Myth of the Month
A guide to medications that are past their prime.
We’ve all experienced it: reaching into the cabinet only to find medicine labeled with an “EXP” date from the past, not the future. Here lies the choice: go to the doctor and get a new prescription, or just use the old stuff?
The FDA warns that we shouldn’t be tempted by expired medications.
“Using expired medical products is risky and possibly harmful to your health,” they write. “Expired medical products can be less effective or risky due to a change in chemical composition or decrease in potency.”
In other words, you might not be getting the pharmaceutical boost you need to fight whatever ailment you face.
The FDA goes on to explain that humidity and other issues of storage can also influence the effectiveness of medicines. The moral of the story here is that medications aren’t like little rocks that don’t change for a thousand years.
But some argue that the expiration dates on drugs are a little too cautious. A study from the University of California, San Francisco in 2012 analyzed prescription drugs that were 3-4 decades old, and found that most remained just as potent as they were at creation. Aspirin and amphetamine lost some potency however, according to the results.
Most drugs have an expiration date within one to five years. As one of the study’s researchers explained to CNN, however, the expiration date only indicates the manufacturer’s guarantee of potency, not an estimate of shelf life.
So are we all throwing away perfectly good medicine? Most likely. And that represents a burden on everything from the pharmaceutical industry to consumer bank accounts to the environment, because those drugs often aren’t disposed of properly.
The FDA warnings are valid, however, in that taking depleted medication could be harmful, because you may not be getting your needed dosage.
“A lot of heart medications are not that stable and shouldn’t be taken after the expiry date, because they are usually, well, life-savers and you want them to work at full potency when you take them,” explains Dr. Andy Peiffer, a men’s health doctor in Salt Lake City.
Old drugs don’t turn in to poison though (in most cases). Expired drugs are generally safe, even if they are depleted; in fact CNN reports that there is only one example in medical literature of an expired drug becoming toxic.
There are other reasons to get rid of old medications besides the issue of potency, however. Young kids mistake them for candy or take them to emulate parents, Dr. Peiffer says, and older kids often experiment with prescription drugs, especially narcotics and psychotropes (anti-depressants, stimulants). Seniors looking to save money by conserving expired meds also run into issues.
“Medication errors, drug interactions and overuse result from this behavior and make the medicine cabinet in grandma’s home a prime target for youths who are drug-seekers,” Dr. Peiffer says.

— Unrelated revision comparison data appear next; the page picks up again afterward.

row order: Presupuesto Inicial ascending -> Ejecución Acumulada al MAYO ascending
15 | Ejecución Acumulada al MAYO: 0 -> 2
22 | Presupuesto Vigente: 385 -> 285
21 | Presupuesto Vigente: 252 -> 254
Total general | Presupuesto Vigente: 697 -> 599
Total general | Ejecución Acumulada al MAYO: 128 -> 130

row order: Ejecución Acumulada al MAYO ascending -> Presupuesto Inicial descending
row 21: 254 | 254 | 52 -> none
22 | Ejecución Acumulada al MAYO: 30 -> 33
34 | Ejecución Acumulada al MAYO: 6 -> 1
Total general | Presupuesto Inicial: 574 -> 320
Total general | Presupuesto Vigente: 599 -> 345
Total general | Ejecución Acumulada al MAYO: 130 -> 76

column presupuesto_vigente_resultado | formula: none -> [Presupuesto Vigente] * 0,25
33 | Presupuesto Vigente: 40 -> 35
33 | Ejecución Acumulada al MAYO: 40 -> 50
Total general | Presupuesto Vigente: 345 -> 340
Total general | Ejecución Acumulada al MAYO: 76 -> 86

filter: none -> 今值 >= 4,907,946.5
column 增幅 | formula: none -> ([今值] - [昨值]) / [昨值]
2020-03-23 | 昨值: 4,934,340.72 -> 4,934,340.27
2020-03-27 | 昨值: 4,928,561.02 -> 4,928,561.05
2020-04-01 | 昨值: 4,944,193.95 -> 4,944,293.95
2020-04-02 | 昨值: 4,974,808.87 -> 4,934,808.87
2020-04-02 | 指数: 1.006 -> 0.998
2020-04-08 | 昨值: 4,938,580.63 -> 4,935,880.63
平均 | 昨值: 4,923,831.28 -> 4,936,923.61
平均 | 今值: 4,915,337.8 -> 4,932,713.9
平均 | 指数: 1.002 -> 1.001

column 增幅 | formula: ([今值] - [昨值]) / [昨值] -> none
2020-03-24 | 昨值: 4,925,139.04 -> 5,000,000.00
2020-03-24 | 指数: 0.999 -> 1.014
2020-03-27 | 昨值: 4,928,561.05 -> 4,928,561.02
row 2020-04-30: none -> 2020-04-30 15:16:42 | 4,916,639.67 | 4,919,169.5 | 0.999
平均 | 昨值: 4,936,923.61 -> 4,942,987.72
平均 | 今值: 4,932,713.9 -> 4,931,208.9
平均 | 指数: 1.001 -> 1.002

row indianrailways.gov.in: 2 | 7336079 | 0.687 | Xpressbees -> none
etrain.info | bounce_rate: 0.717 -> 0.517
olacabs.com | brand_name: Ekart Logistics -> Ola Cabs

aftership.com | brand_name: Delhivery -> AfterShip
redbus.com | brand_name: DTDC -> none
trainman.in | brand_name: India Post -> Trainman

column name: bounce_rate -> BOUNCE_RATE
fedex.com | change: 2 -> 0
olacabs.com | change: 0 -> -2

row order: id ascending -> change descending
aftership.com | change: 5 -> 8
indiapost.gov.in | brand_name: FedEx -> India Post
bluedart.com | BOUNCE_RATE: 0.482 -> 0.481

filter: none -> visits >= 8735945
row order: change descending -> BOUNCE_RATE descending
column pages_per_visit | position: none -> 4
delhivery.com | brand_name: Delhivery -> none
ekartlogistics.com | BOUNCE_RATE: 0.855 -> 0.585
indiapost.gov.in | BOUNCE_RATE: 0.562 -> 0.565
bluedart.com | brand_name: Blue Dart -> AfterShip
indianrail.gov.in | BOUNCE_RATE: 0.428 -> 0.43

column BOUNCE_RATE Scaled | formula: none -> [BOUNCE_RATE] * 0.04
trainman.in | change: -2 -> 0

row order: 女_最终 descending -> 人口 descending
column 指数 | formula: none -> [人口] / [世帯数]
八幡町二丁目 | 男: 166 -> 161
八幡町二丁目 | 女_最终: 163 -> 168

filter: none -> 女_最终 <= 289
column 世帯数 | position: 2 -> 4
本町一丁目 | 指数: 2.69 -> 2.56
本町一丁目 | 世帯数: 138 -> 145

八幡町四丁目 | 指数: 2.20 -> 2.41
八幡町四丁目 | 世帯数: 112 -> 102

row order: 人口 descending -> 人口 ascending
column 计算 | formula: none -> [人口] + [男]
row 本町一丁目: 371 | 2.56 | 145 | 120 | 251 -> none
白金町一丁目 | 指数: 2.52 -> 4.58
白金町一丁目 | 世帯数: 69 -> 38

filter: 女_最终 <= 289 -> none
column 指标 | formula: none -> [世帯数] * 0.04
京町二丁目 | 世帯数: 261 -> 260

But keeping old medication, within reason, isn’t necessarily bad.
“I think that keeping an unopened prescription of pain meds or antibiotics that you may have gotten for some exotic travel but never took can be taken after their expiry date (say, a year or so) provided you consult a doctor and ask if this drug is appropriate for your medical symptoms/problem,” Dr. Peiffer says.
A few guidelines:
- If your life is dependent on a drug, don’t rely on expired medications.
- If you want to take some over-the-counter drugs for a cold or mild pain, medicines that expired 1-2 years ago are probably fine.
- Tablets and capsules tend to be the most stable. Liquid suspension drugs or drugs that need to be refrigerated should be kept up to date.
- Store medicines in their original container to preserve potency. Store them in dry, cool places away from sunlight.
Drugs that last well beyond their expiration date:
- Amoxicillin (common antibiotic)
- Ciprofloxacin (common antibiotic)
- Diphenhydramine (antihistamine)
- Hormone drugs
Drugs that don’t last:
- Amoxicillin suspension
- EpiPen, epinephrine (used for anaphylaxis)
- Drugs that contain preservatives, like ophthalmic (eye) drops.
- Insulin, especially after being opened.